ディープフェイクによる音声なりすまし
先週は電話番号を成りすましてかかってくる詐欺電話の話しをしました。おりしも自分の携帯電話にもIP電話の番号から詐欺電話がかかってきたところです(–;) 「電話番号がなりすまされても、声を聴けば本人かどうか分かるし騙されないぞ」と思う方もいるかもしれません。しかし現代のテクノロジーの進歩はすさまじいです。
IPAは、「サイバー情報共有イニシアティブ(J-CSIP) 運用状況 (2023年4月~6月)」を公開しました。J-CSIPは、IPAを情報ハブとして参加組織間で情報共有を行い、高度なサイバー攻撃対策につなげる取り組みです。レポートが掲載されているリンクは以下になります。
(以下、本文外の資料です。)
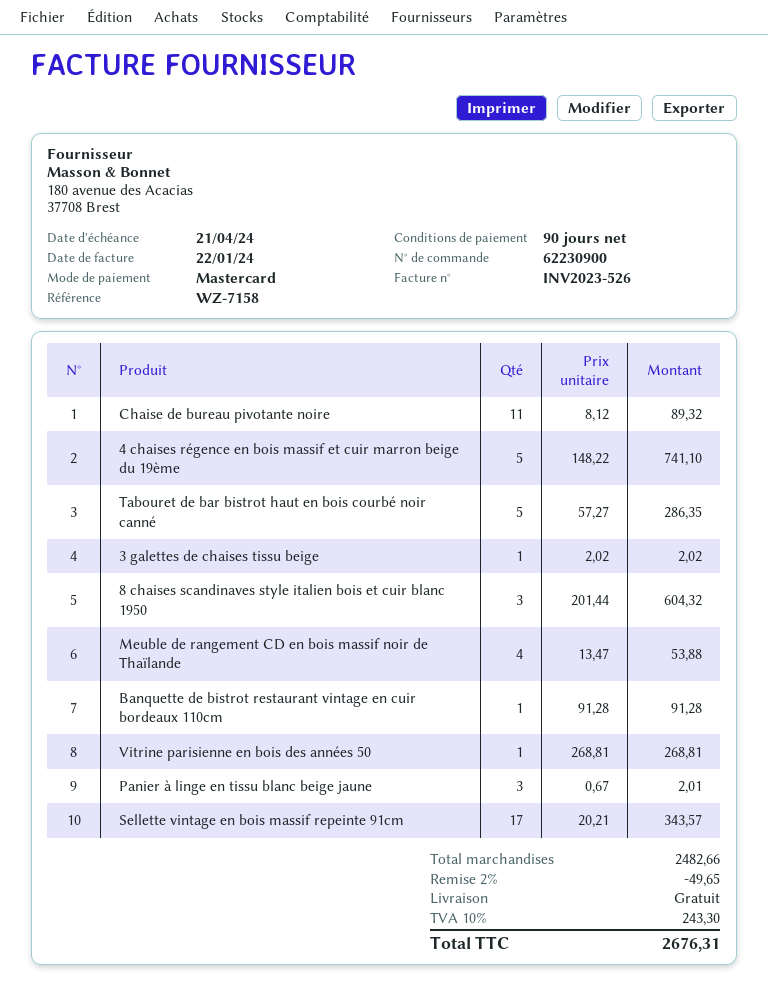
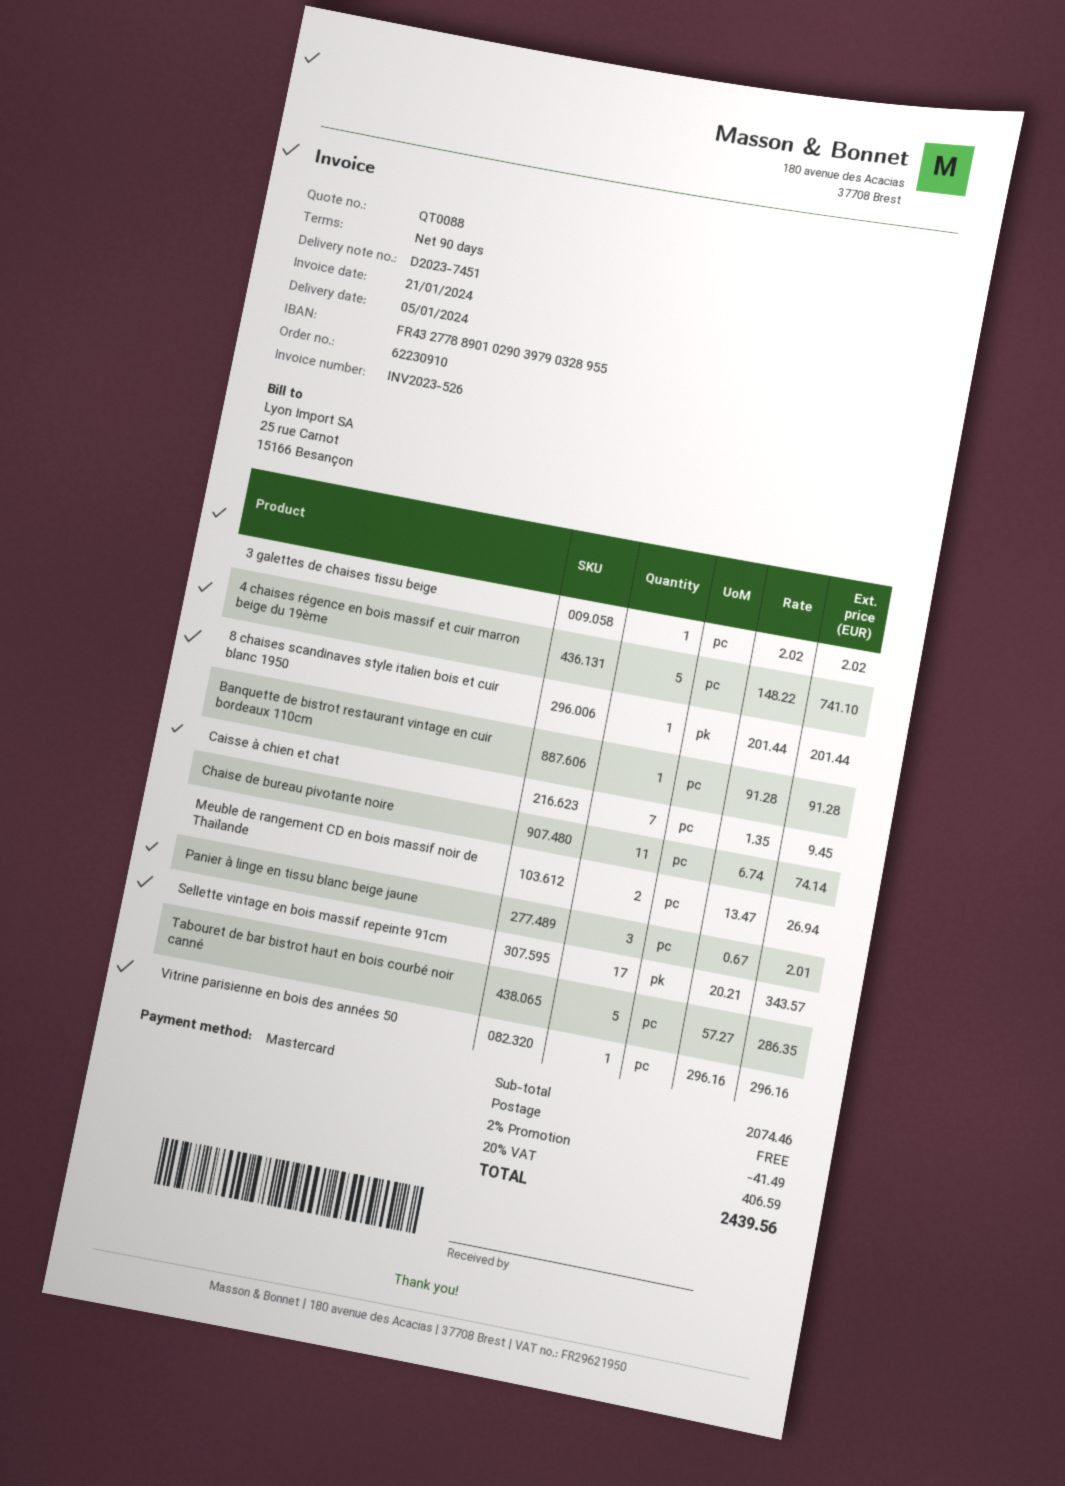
order number: 62230900 -> 62230910
invoice date: 2024-01-22 -> 2024-01-21
Chaise de bureau pivotante noire: 11 x 8.12 = 89.32 -> 11 x 6.74 = 74.14
8 chaises scandinaves style italien bois et cuir blanc 1950: 3 x 201.44 = 604.32 -> 1 x 201.44 = 201.44
Meuble de rangement CD en bois massif noir de Thaïlande: 4 x 13.47 = 53.88 -> 2 x 13.47 = 26.94
Vitrine parisienne en bois des années 50: 1 x 268.81 = 268.81 -> 1 x 296.16 = 296.16
Caisse à chien et chat: none -> 7 x 1.35 = 9.45
subtotal: 2482.66 -> 2074.46
discount: 2% = 49.65 -> 2% = 41.49
tax: 10% = 243.30 -> 20% = 406.59
total: 2676.31 -> 2439.56

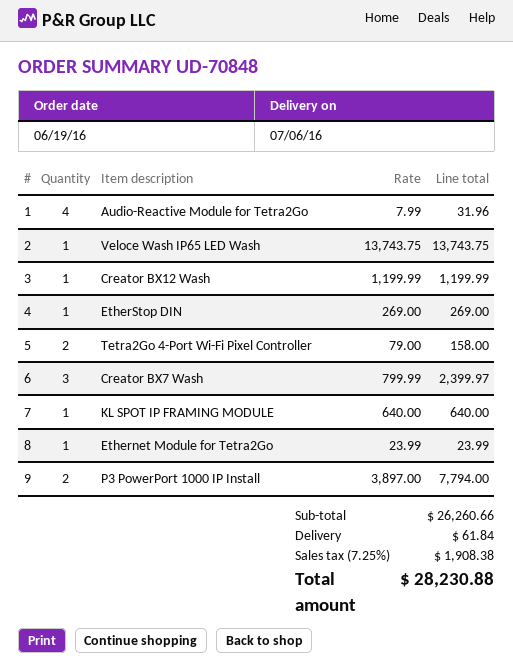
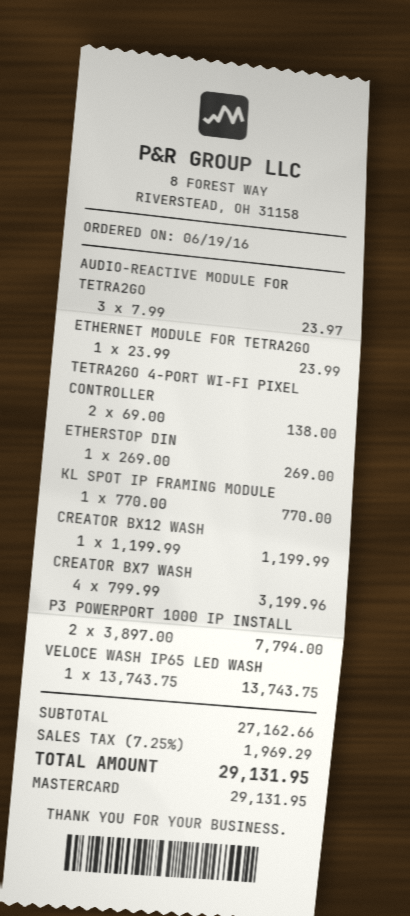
Audio-Reactive Module for Tetra2Go: 4 x 7.99 = 31.96 -> 3 x 7.99 = 23.97
Tetra2Go 4-Port Wi-Fi Pixel Controller: 2 x 79.00 = 158.00 -> 2 x 69.00 = 138.00
Creator BX7 Wash: 3 x 799.99 = 2399.97 -> 4 x 799.99 = 3199.96
KL SPOT IP FRAMING MODULE: 1 x 640.00 = 640.00 -> 1 x 770.00 = 770.00
subtotal: 26260.66 -> 27162.66
shipping: 61.84 -> none
tax: 7.25% = 1908.38 -> 7.25% = 1969.29
total: 28230.88 -> 29131.95

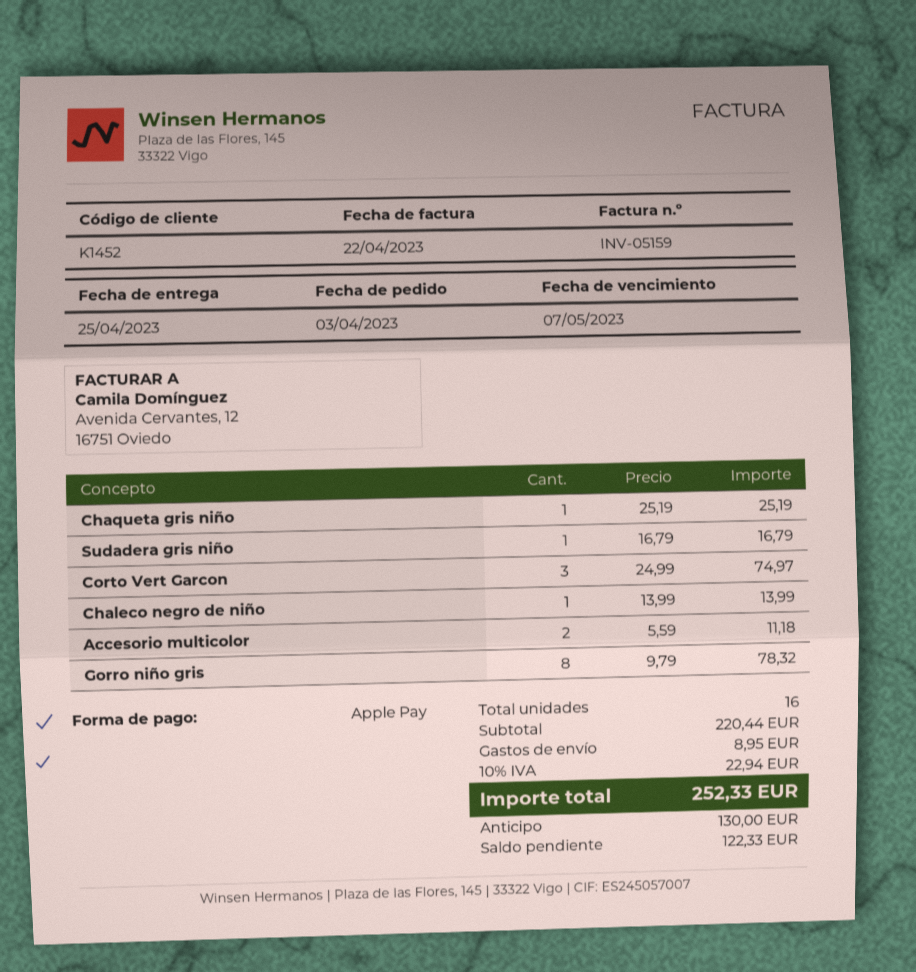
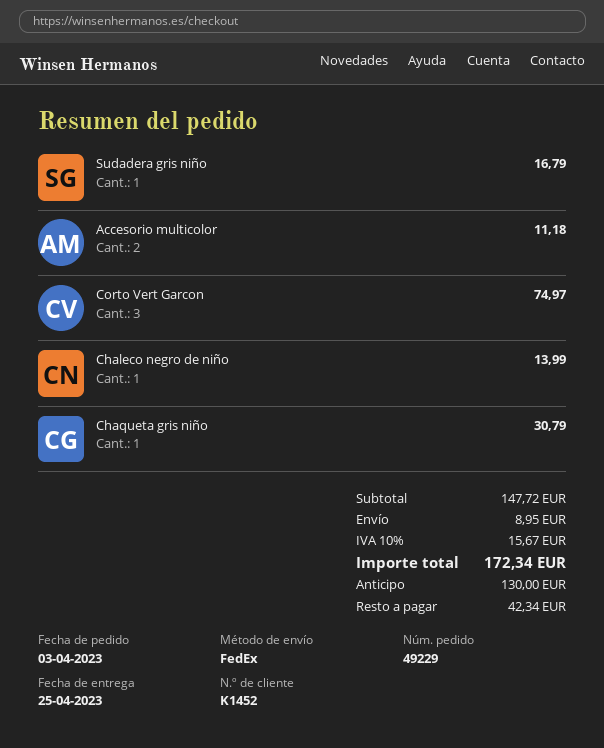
Chaqueta gris niño: 1 for 25.19 -> 1 for 30.79
Gorro niño gris: 8 for 78.32 -> none
subtotal: 220.44 -> 147.72
tax: 10% = 22.94 -> 10% = 15.67
total: 252.33 -> 172.34
balance: 122.33 -> 42.34

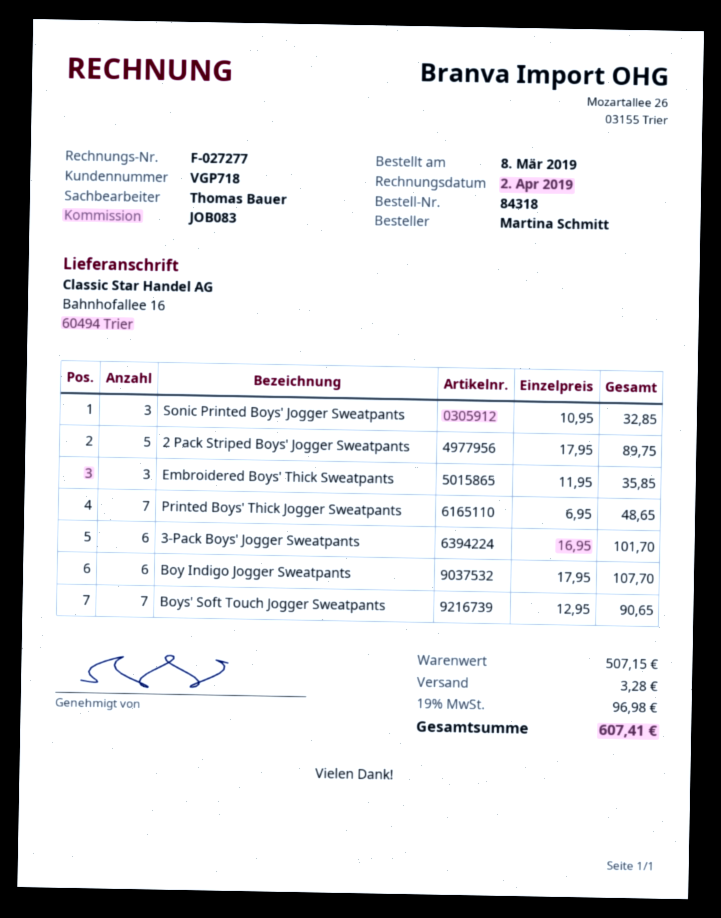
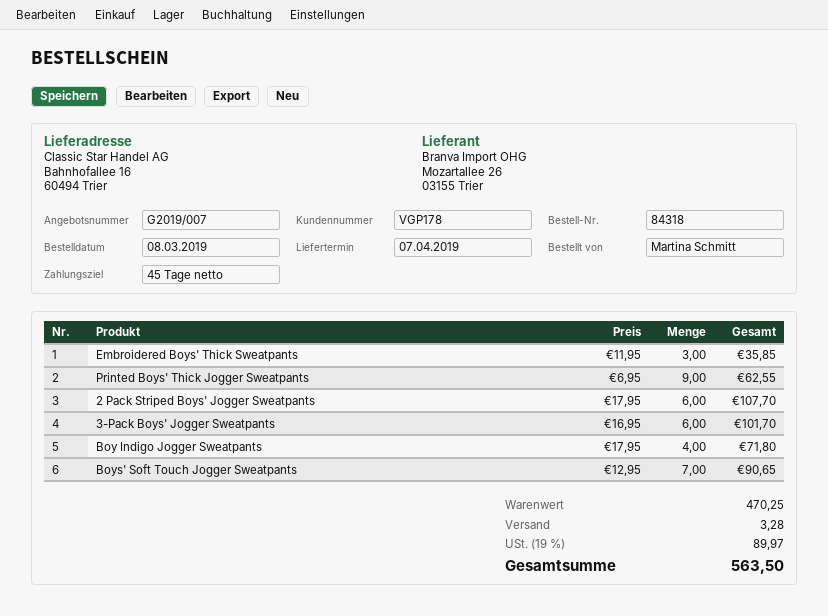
customer number: VGP718 -> VGP178
Sonic Printed Boys' Jogger Sweatpants: 3 x 10.95 = 32.85 -> none
2 Pack Striped Boys' Jogger Sweatpants: 5 x 17.95 = 89.75 -> 6 x 17.95 = 107.70
Printed Boys' Thick Jogger Sweatpants: 7 x 6.95 = 48.65 -> 9 x 6.95 = 62.55
Boy Indigo Jogger Sweatpants: 6 x 17.95 = 107.70 -> 4 x 17.95 = 71.80
subtotal: 507.15 -> 470.25
tax: 19% = 96.98 -> 19% = 89.97
total: 607.41 -> 563.50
https://www.ipa.go.jp/security/j-csip/about.html
この中で目に留まったのが「電話を併用したビジネスメール詐欺(BEC)」。なんと専務に成りすました攻撃者が電話をかけてきたといいます。AIが生成する画像や動画が本物そっくりなことは皆さん既にご存じでしょうが、音声は画像や動画よりも見抜くのが難しいと思います。
セキュリティ企業オンカスペルスキーが音声のディープフェイク(「ディープラーニング(深層学習)」+「フェイク」)人工知能は、ここ数年で急速に発展し続けています。機械学習を使用すると、説得力のある画像、動画、または音声コンテンツの偽物を作成できます。)がどのように作られているのかを解説しています。
驚いたのは単に声を真似するだけでなく、「どのように話すか」「何を言わなければならないか」「どのように言うべき」を踏まえて音声が生成されるということ。 Microsoftは2023年初めに、わずか3秒の音声サンプルを使って人間の声を再現できるアルゴリズムを発表しましたが、どんなに優れたテクノロジーも悪用の余地があります。
そしてこの記事にはさらに恐ろしい未来を示しています。「他人に成りすました音声としゃべりを再現できる」ということは「自分が成りすまされる」ということです。音声で成りすまされて銀行口座に登録された情報を変更されたら、恐ろしいことになります。まだまだ荒削りの分野のようですが、AIイラストでも分かるように機械学習分野は爆発的に進化しています。どう対策すればよいでしょうか。SNSでもそうですが、嘘つき・詐欺師はまず我々の感情を怒りや恐怖、焦りで揺れ動かし冷静な考えを指せないように仕掛けてきます。最終的には映像や声ではなく、「何を言っているのか」から判断するしかないのかもしれませんね。